Task :: Write the entries out again in full and unchanged, dropping every image.

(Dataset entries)
# # # # # # #

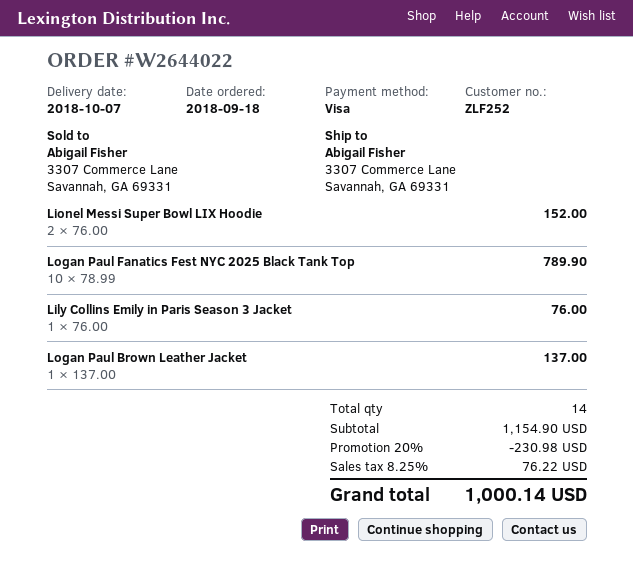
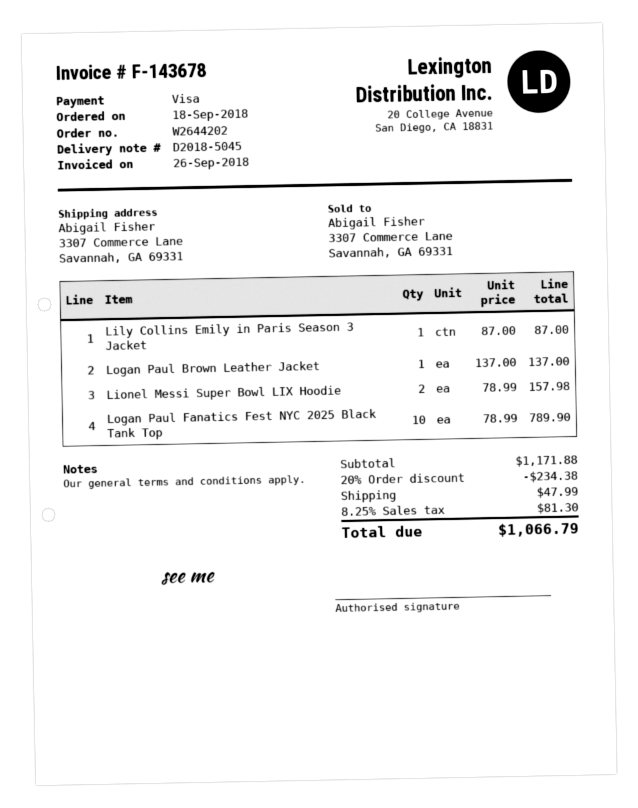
order number: W2644022 -> W2644202
Lionel Messi Super Bowl LIX Hoodie: 2 x 76.00 = 152.00 -> 2 x 78.99 = 157.98
Lily Collins Emily in Paris Season 3 Jacket: 1 x 76.00 = 76.00 -> 1 x 87.00 = 87.00
subtotal: 1154.90 -> 1171.88
discount: 20% = 230.98 -> 20% = 234.38
shipping: none -> 47.99
tax: 8.25% = 76.22 -> 8.25% = 81.30
total: 1000.14 -> 1066.79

# # # # # # #

Response to the task ::
order number: W2644022 -> W2644202
Lionel Messi Super Bowl LIX Hoodie: 2 x 76.00 = 152.00 -> 2 x 78.99 = 157.98
Lily Collins Emily in Paris Season 3 Jacket: 1 x 76.00 = 76.00 -> 1 x 87.00 = 87.00
subtotal: 1154.90 -> 1171.88
discount: 20% = 230.98 -> 20% = 234.38
shipping: none -> 47.99
tax: 8.25% = 76.22 -> 8.25% = 81.30
total: 1000.14 -> 1066.79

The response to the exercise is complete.